Chams are awesome to keep and not too hard as long as your set up right. I make no claim to be an expert, but this worked for my boy, and applies to a lot of the larger species like panthers or veiled.

The basics are:

a ventilated cage (all screen)
heat lamp (warm spot about 90 F, all the way down to 75 or so at the bottom of the cage)
UVB bulb, only use the reptisun 5.0. Anything else will damage a chams eyes or not get them the uvb they need.
lots of branches
live plants to keep humidity up

They need misting at least 3 times a day. Plus a dripper set up for when you're not misting. My cham has an automatic mister that mists him 4 times a day.

They need calcium. Plain calcium without D3 a couple times a week, more for babies and females. Calcium with D3 once every other week. Multivitamin once a month.

Lots of variation in the food. If you feed crickets, they need to be gutloaded first. I feed silkworms, hornworms, butterworms, waxworms, and superworms.

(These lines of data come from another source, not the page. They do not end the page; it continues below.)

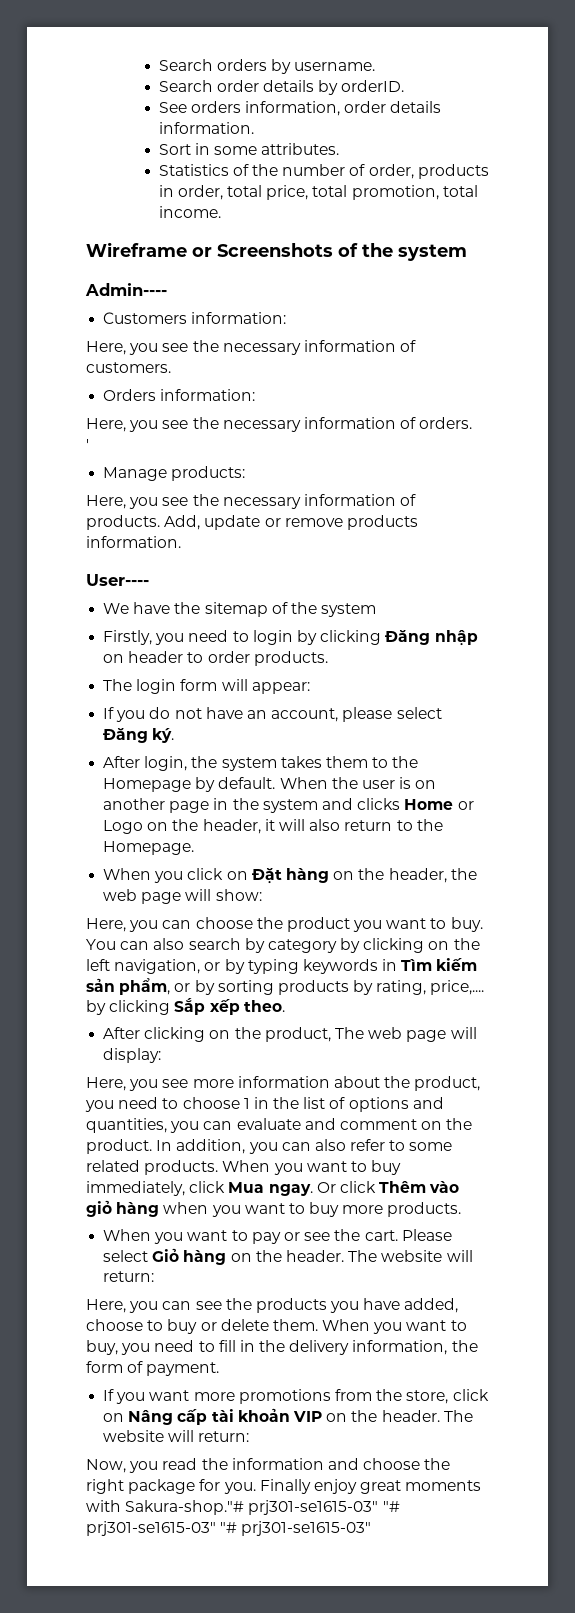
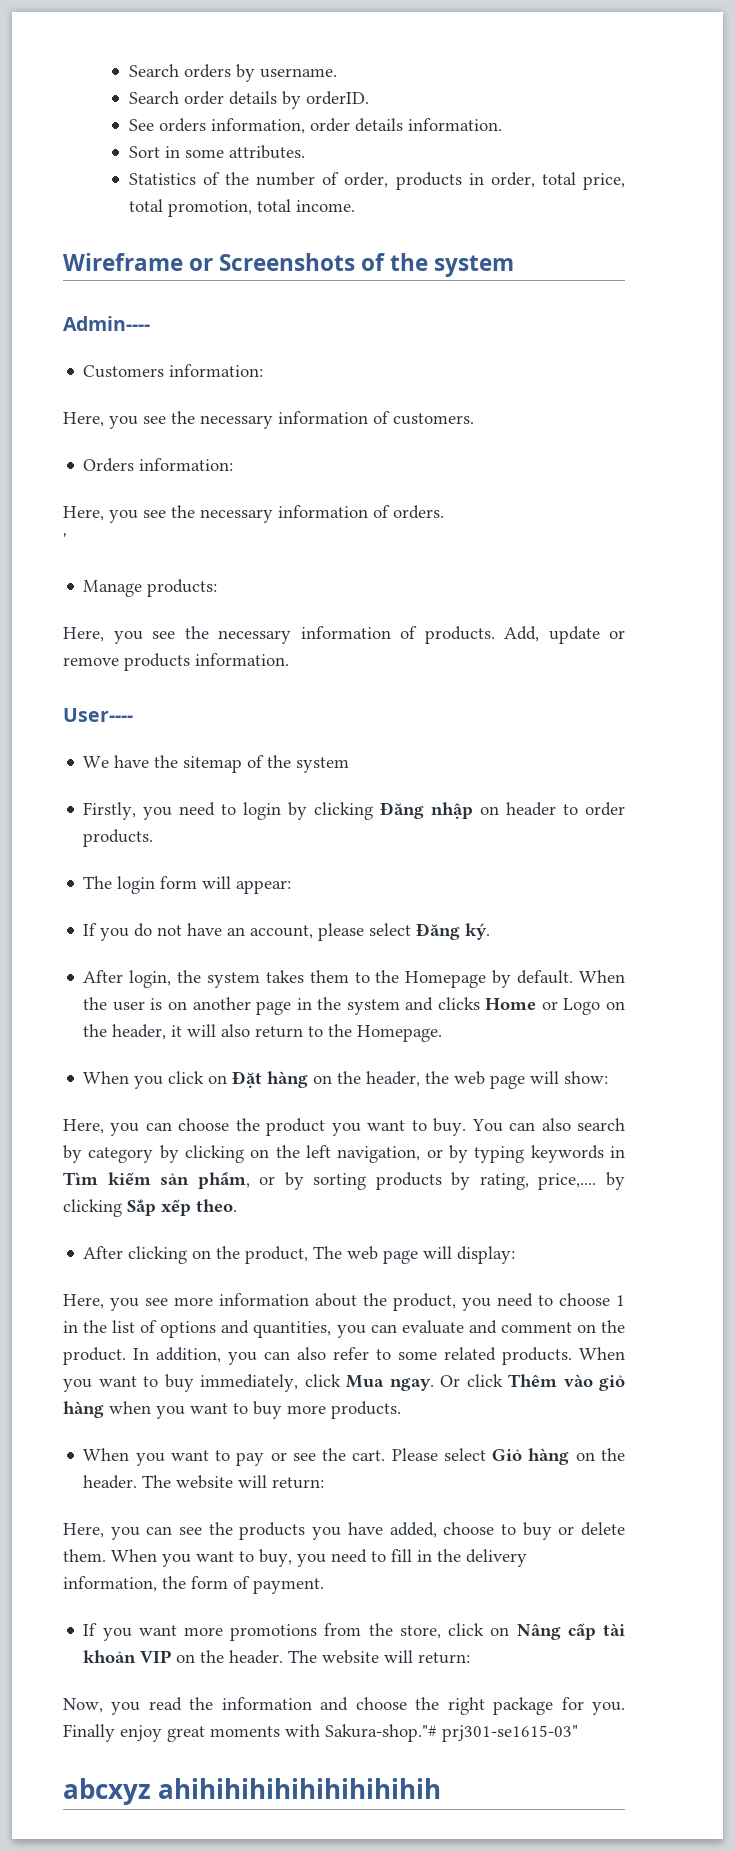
[382,1501,400,1512] [86,1521,372,1536] "# prj301-se1615-03" "# prj301-se1615-03" -> [63,1778,442,1805] // abcxyz ahihihihihihihihihihih

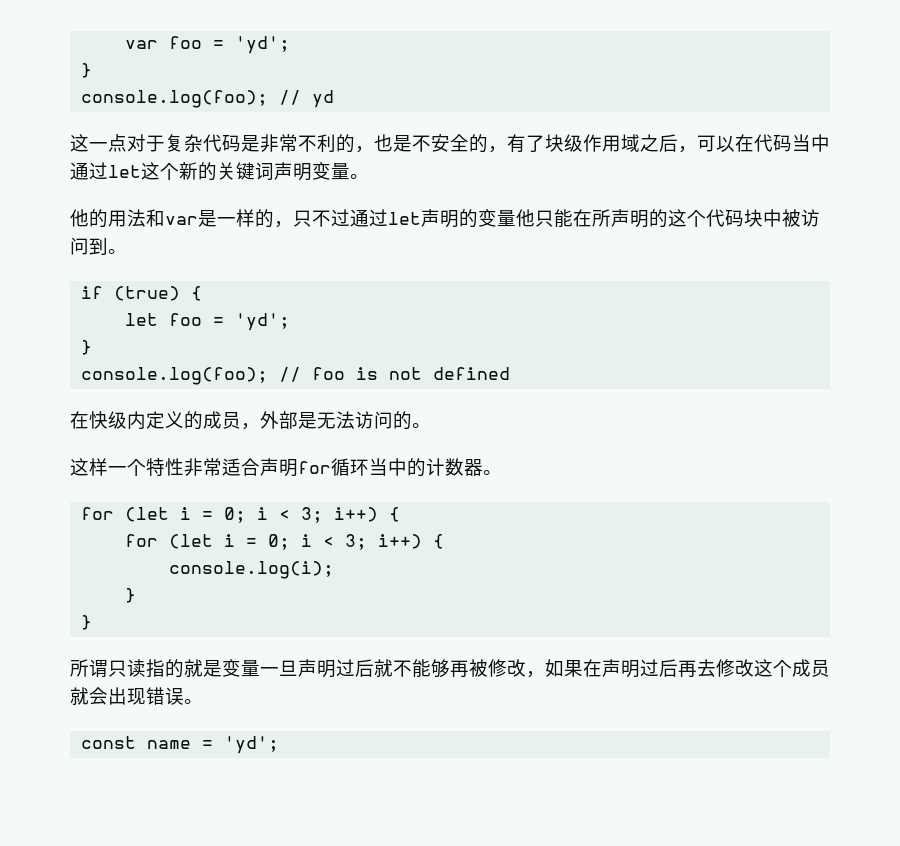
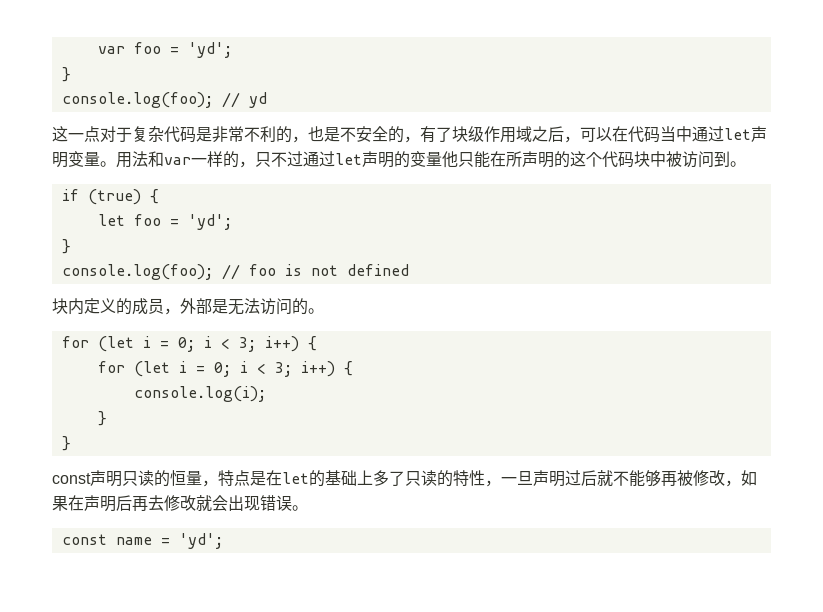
[141,162,274,181] 这个新的关键词 -> (751, 134) none
[70,209,108,228] // 他的 -> (116, 164) none
[198,210,217,227] 是 -> (191, 161) none
[70,411,127,429] 在快级 -> [52,298,68,314] 块
[70,458,502,477] // 这样一个特性非常适合声明for循环当中的计数器。 -> (324, 311) none
[70,659,260,678] 所谓只读指的就是变量 -> [52,470,501,487] const声明只读的恒量，特点是在let的基础上多了只读的特性，
[640,659,659,677] 过 -> (116, 504) none
[754,659,830,677] 这个成员 -> (196, 503) none

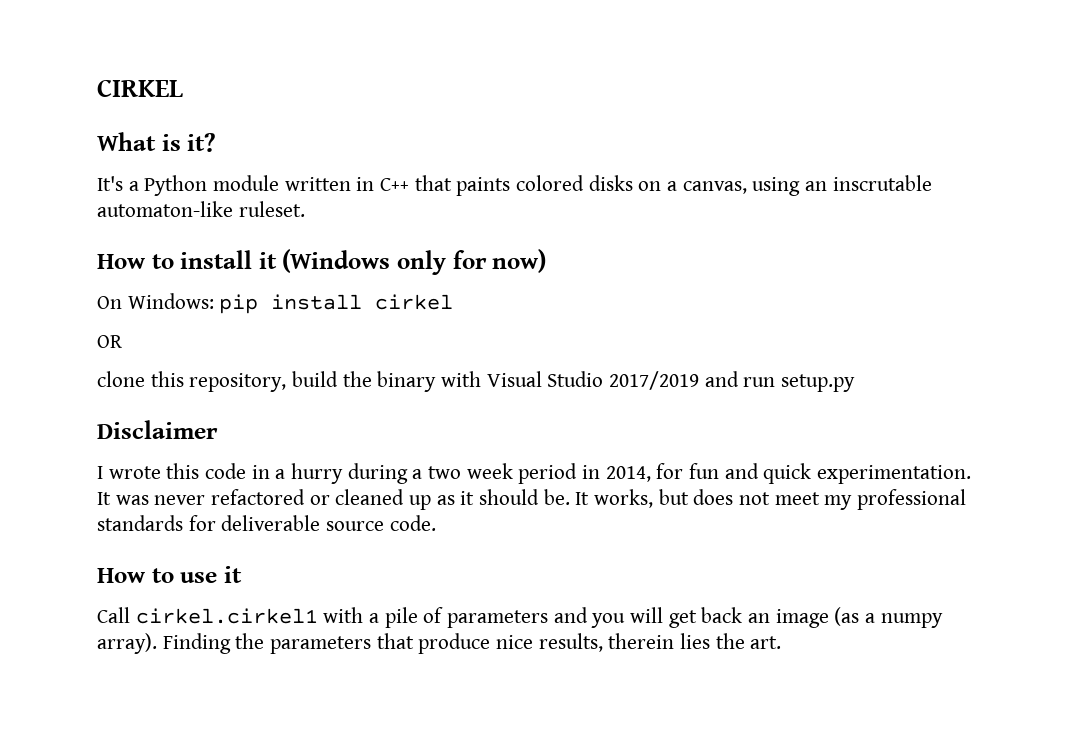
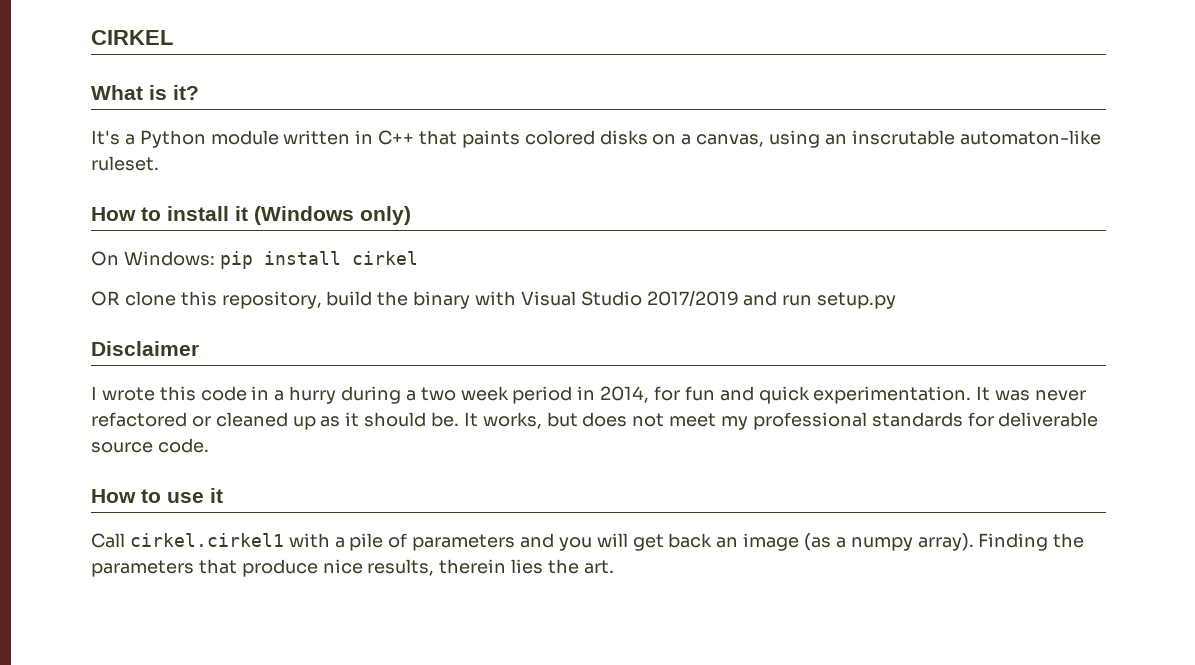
[397,249,547,275] only for now) -> [360,206,411,225] only)
(123, 341) // -> (120, 298) none

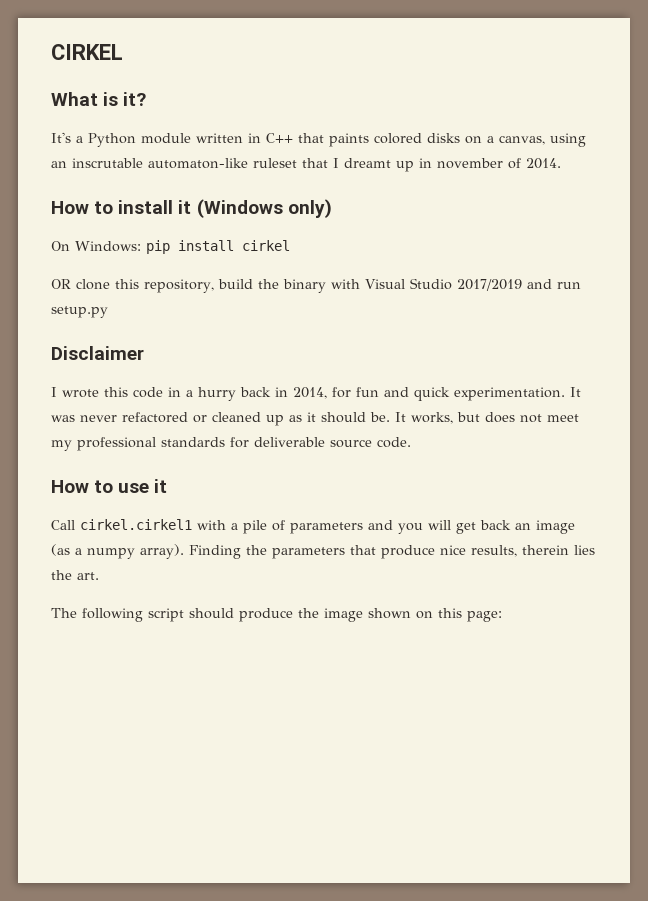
[91,156,159,171] ruleset. -> [253,158,561,172] ruleset that I dreamt up in november of 2014.
[341,386,573,404] during a two week period -> [240,387,271,397] back
(614, 567) none -> [51,608,502,622] // The following script should produce the image shown on this page:

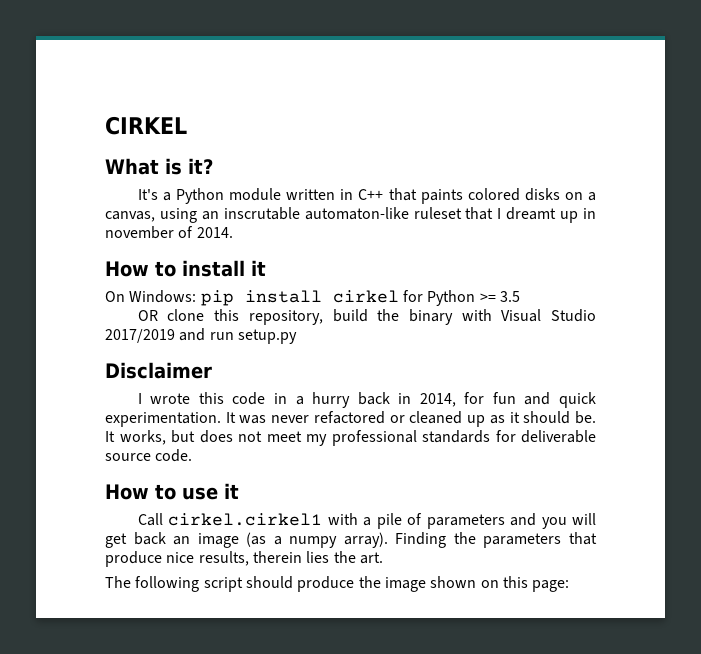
[196,199,332,218] (Windows only) -> (266, 268) none
(290, 245) none -> [402,290,520,306] for Python >= 3.5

Chams make amazing pets, and there's a lot more than what I covered here. If kept right they are stunning, but if kept wrong they can get all sorts of fun, weird diseases and disorders. There are plenty of good caresheets online, and most good breeders will offer a starter kit that works ok. Just make sure you hit the basics outlined above and you'll do fine.

Anyone else feel free to chime in with anything I missed or got wrong!